2. 90006 (Pico Heights): 47 percent higher.
3. 90015 (Downtown L.A): 47 percent higher.
And here are the three cheapest L.A. ZIP codes, starting with the cheapest:
1. 90045 (Westchester): 7 percent higher than the state average.
2. 90066 (Culver City / Mar Vista): 10 percent higher.
3. 90040 (Commerce): 10 percent higher.
The swings aren’t as significant in some of California’s other large metro areas. In San Diego, residents of the most expensive ZIP code, 92105 (Kensington) only pay 20 percent more than least expensive ZIP code, 92131 (Scripps Ranch).
And in San Francisco, residents of the most expensive ZIP code, 94124 (Bayview Heights) pay just 14 percent more than the least expensive ZIP code, 94123 (the Marina).
“It really comes down to the size of the city you’re talking about,” Jensen says. “In larger cities you’re going to have a larger swing between ZIP codes. In smaller cities, that variation is probably going to be less significant.”
Why California is unique
In 1988 California voters passed Proposition 103, a ballot measure that limited the factors insurance companies could use when determining auto rates, which included a ban on using credit scores. Since then, Lehman says insurance companies in the Golden State must base insurance premiums on three primary factors:
- Driving safety record.
- Average miles driven per year.
- Years of driving experience.
After these factors are weighted, insurers can use additional factors to determine rates, including the type of vehicle driven, marital status and ZIP code. So while a driver’s ZIP code isn’t one of the primary rating factors, it still plays a role in determining premiums.
“Prop 103 forced insurance companies to look primarily at how we drive, not where we live.

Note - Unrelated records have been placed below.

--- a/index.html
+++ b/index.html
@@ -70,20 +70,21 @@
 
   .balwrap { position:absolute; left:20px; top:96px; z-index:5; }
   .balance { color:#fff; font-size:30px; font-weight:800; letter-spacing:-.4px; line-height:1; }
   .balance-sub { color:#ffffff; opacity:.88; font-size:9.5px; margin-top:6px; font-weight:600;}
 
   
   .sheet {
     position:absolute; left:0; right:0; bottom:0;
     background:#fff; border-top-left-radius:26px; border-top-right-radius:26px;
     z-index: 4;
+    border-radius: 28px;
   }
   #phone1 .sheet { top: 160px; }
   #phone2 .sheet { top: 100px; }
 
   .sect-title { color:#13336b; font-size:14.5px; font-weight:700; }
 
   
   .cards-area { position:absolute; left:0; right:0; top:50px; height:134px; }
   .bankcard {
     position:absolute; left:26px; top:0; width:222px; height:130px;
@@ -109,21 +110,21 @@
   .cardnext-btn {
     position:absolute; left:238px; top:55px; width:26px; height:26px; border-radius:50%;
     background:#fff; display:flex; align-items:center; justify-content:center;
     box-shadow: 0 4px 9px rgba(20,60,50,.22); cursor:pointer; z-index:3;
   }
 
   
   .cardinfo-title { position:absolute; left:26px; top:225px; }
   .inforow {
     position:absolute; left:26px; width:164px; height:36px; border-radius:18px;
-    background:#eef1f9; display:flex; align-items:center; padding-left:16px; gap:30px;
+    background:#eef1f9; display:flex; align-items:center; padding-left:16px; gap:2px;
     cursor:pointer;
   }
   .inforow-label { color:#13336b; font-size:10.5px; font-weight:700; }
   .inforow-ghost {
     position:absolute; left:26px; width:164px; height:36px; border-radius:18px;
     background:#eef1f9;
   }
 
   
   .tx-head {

And if that hadn’t happened, you’d be seeing much larger differentials from zip to zip,” says Doug Heller, an independent consumer advocate with the Consumer Federation of America. “It didn’t deny insurance companies from using ZIP codes altogether, but it diminished their impact, which is ultimately good for the consumer.”

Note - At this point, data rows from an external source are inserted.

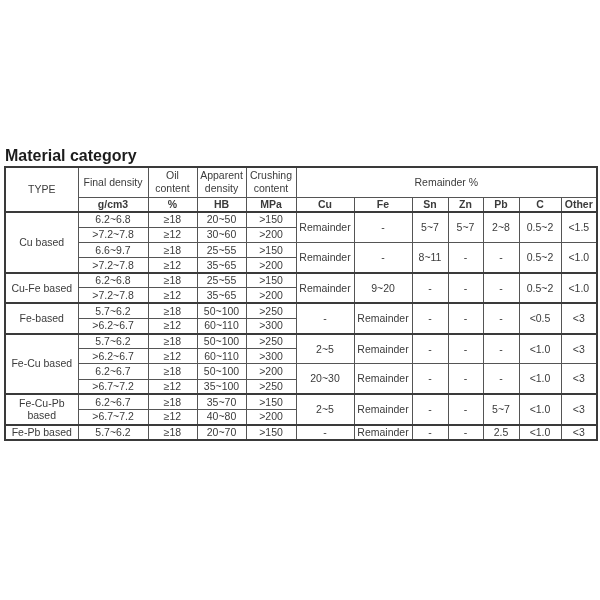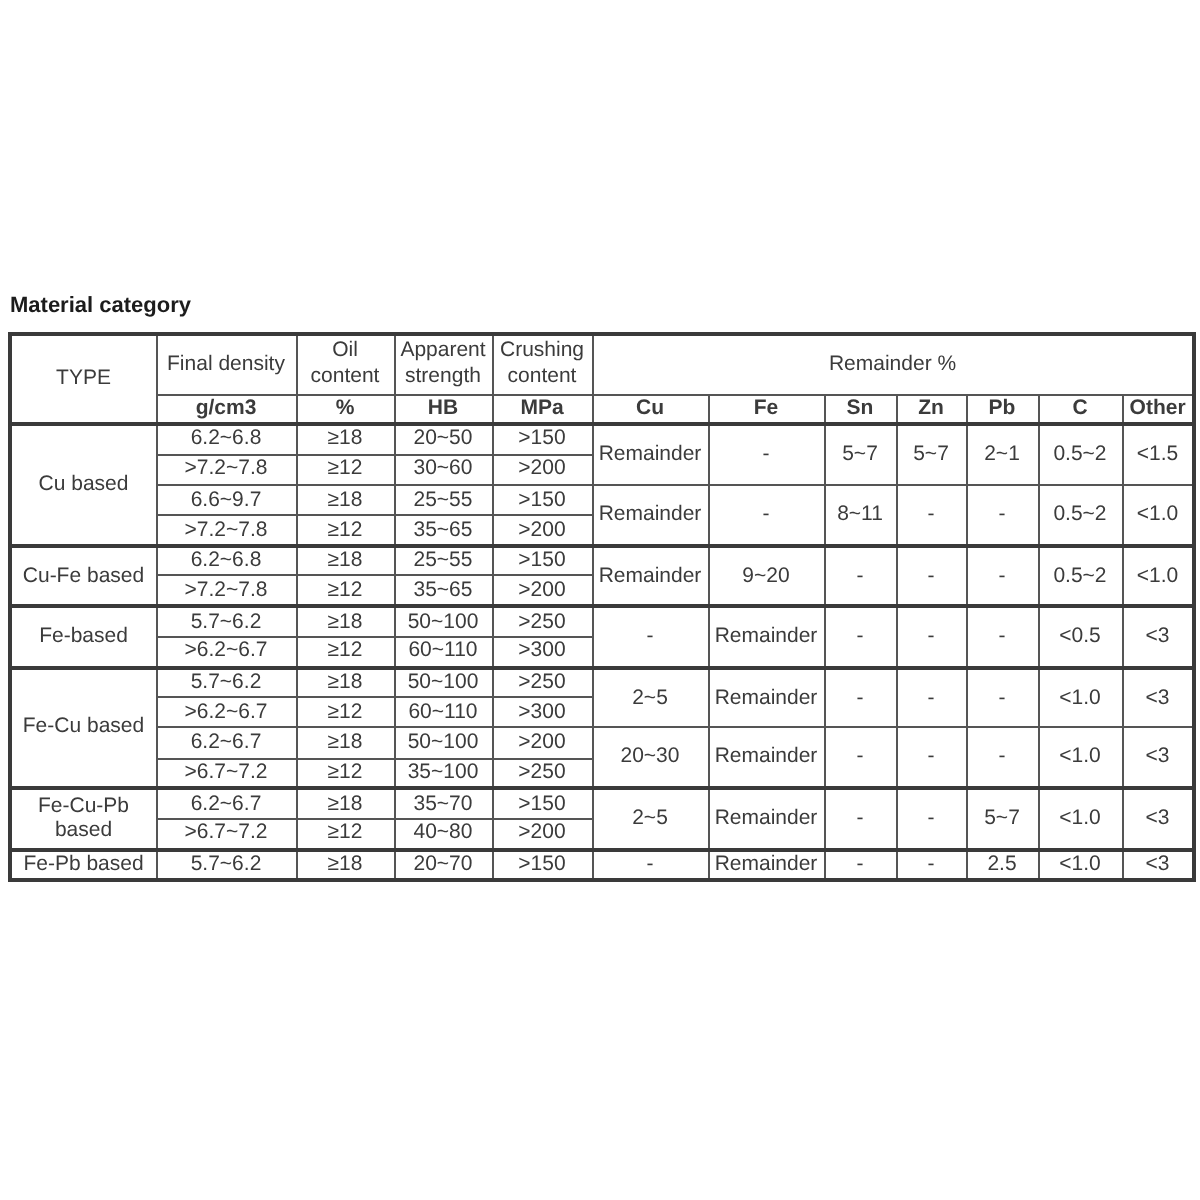--- a/index.html
+++ b/index.html
@@ -11,21 +11,21 @@
     width: 600px;
     height: 600px;
     position: relative;
     font-family: "Liberation Sans", "DejaVu Sans", sans-serif;
     overflow: hidden;
   }
   .page-title {
     position: absolute;
     left: 5px;
     top: 147px;
-    font-size: 11px;
+    font-size: 16px;
     font-weight: bold;
     color: #1c1c1c;
   }
   table.mat {
     position: absolute;
     left: 4px;
     top: 166px;
     width: 592px;
     border-collapse: collapse;
     table-layout: fixed;
@@ -66,21 +66,21 @@
       <col style="width: 35px;">
       <col style="width: 36px;">
       <col style="width: 42px;">
       <col style="width: 36px;">
     </colgroup>
   <thead>
       <tr class="hrow1">
         <th rowspan="2">TYPE</th>
         <th>Final density</th>
         <th>Oil content</th>
-        <th>Apparent strength</th>
+        <th>Apparent density</th>
         <th>Crushing content</th>
         <th colspan="7">Remainder %</th>
       </tr>
       <tr class="hrow2">
         <th>g/cm3</th>
         <th>%</th>
         <th>HB</th>
         <th>MPa</th>
         <th>Cu</th>
         <th>Fe</th>
@@ -95,21 +95,21 @@
       <tr class="gs">
         <td rowspan="4">Cu based</td>
         <td>6.2~6.8</td>
         <td>≥18</td>
         <td>20~50</td>
         <td>&gt;150</td>
         <td rowspan="2">Remainder</td>
         <td rowspan="2">-</td>
         <td rowspan="2">5~7</td>
         <td rowspan="2">5~7</td>
-        <td rowspan="2">2~1</td>
+        <td rowspan="2">2~8</td>
         <td rowspan="2">0.5~2</td>
         <td rowspan="2">&lt;1.5</td>
       </tr>
       <tr>
         <td>&gt;7.2~7.8</td>
         <td>≥12</td>
         <td>30~60</td>
         <td>&gt;200</td>
       </tr>
       <tr>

4 tips to reduce your car insurance costs
No matter which California ZIP code you call home, here are 4 tips to save money on car insurance:
1. Shop around.
According to Lehman, most consumers don’t think about their auto insurance often enough, and this winds up costing them more money in the end.
“Shopping for car insurance should be something you do (at least) every two years,” Lehman says. “That doesn’t mean you have to switch companies every time, but there’s always a chance that a better deal is out there.”
2. Ask about discounts.
Many drivers may be entitled to discounts on their auto insurance coverage – but insurers typically won’t grant them automatically so policyholders need to ask if they qualify for price breaks.
It’s always good to check in with your insurer about discounts if you’re renewing your policy, or if you go through a significant life change, like getting married. You may also get a discount for:
- Getting good grades in school.
- Installing anti-theft devices.
- Taking a defensive driving course.
- Driving less than a mileage threshold that your insurer sets (typically up to 12,000 miles per year).
3. Drop your collision coverage.
Lehman also says that many drivers are carrying too much coverage.
“Collision coverage is what pays for your car if it’s damaged in an accident, but it may be unnecessary,” Lehman says. “If your car is only worth $2,000, and you have a $1,000 deductible for collision, it probably doesn’t make sense to pay extra for that type of coverage.”
It’s going to vary from vehicle to vehicle, but Lehman says dropping collision will probably result in saving about $300 a year.
4. Consider California’s low cost auto insurance program (CLCA)
Boasting annual premiums that start between $226 and $338, the CLCA was implemented in 2000 as a way to provide low-cost liability insurance to California residents who might otherwise not be able to afford it. In order to qualify, drivers must have a good driving record, be at least 19 years old, have been licensed for at least three years, own a vehicle valued at $20,000 or less and meet the income eligibility requirements (which, for a family of four, is earning less than $23,550 a year).